Birth Defects COUNT Partners Newsletter Logo

Welcome

Coleen A. Boyle, PhD, MS hyg

A Message from the NCBDDD Director

Dear Colleagues:

Welcome to the sixth issue of Partners COUNT, a newsletter to update partners on the activities of Birth Defects COUNT- CDC’s global initiative to reduce morbidity and mortality due to neural tube defects.

In this issue, we highlight our most recent efforts to expand research and partnerships across the globe. We continue to work with partners in Tanzania to strengthen the implementation of maize flour fortification in small- and medium-scale mills. These efforts would help to increase the reach of fortified products to a broader population. In addition, we continue to collaborate with our partners in India with the Haryana Fortification Demonstration Project, to assess the feasibility, sustainability, and health impact of fortifying wheat flour with folic acid, vitamin B12, and iron using India’s existing open market and government systems. Further, in July 2017, CDC staff members, along with representatives from WHO’s South East Asia Regional Office, attended a three-day South East Asia Regional meeting to review progress in birth defects surveillance and prevention in the region. These efforts continue to have a positive outcome on the lives of children and families across the globe and we would not have been able to accomplish these achievements without your partnership.

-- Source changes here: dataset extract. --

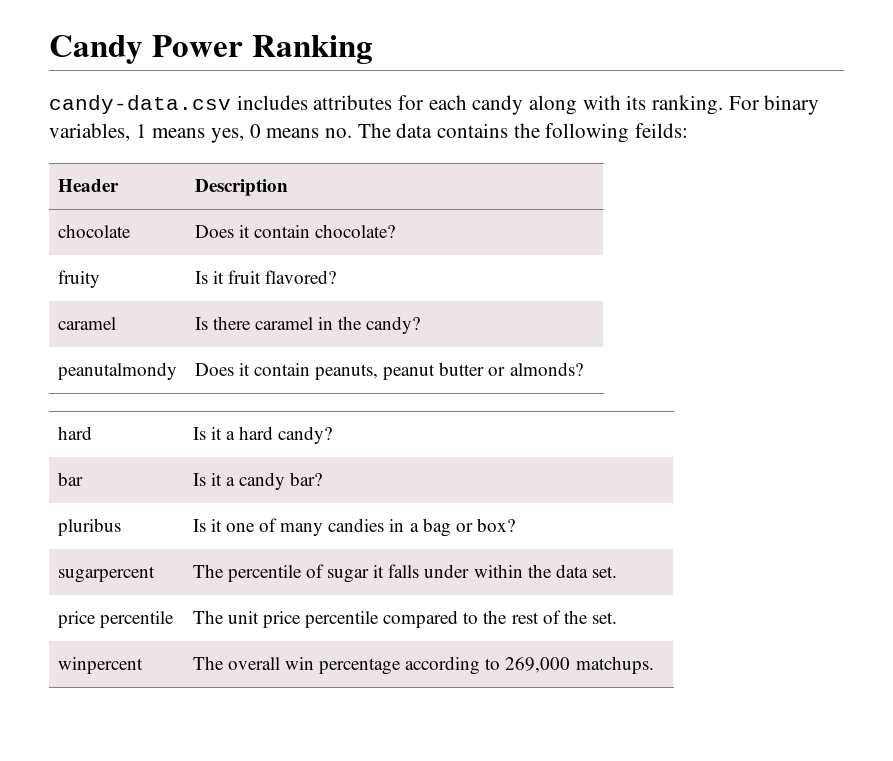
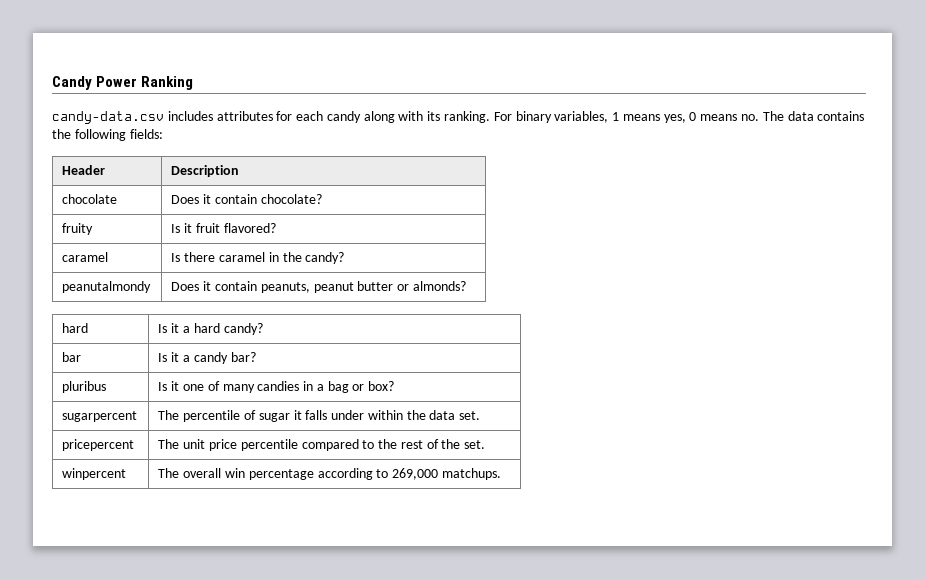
[635,123,689,138] feilds: -> [129,129,163,139] fields:
[57,611,174,628] price percentile -> [62,439,135,451] pricepercent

We wish you all a very productive end to this 2017 year, and look forward to further collaborations with you in 2018!

Best,

Coleen A. Boyle, PhD, MS hyg
Director, National Center on Birth Defects and Developmental Disabilities
Centers for Disease Control and Prevention

Program Highlight

Partner Group Evaluates Maize Flour Fortification Project in Tanzania

Studies have shown that the addition of folic acid (vitamin B9) to foods (known as food fortification) is an effective way to prevent neural tube defects (severe birth defects of the brain and spine). However, fortified foods are often not produced widely in many low-and middle-income countries, limiting their availability to consumers. Tanzania is a prime example of this type of limited availability.

Fortification of all industrially milled wheat and maize flours in Tanzania is mandatory. However, much of the country’s maize is milled in small- or medium-sized mills that are not subject to mandatory fortification. Fortification of flour in small- and medium-sized mills is not common and often only done by millers who have the necessary resources. Because maize flour is consumed by 93% of the Tanzanian population (FACT survey, 20151), there needs to be a more comprehensive fortification strategy that includes mills of all sizes.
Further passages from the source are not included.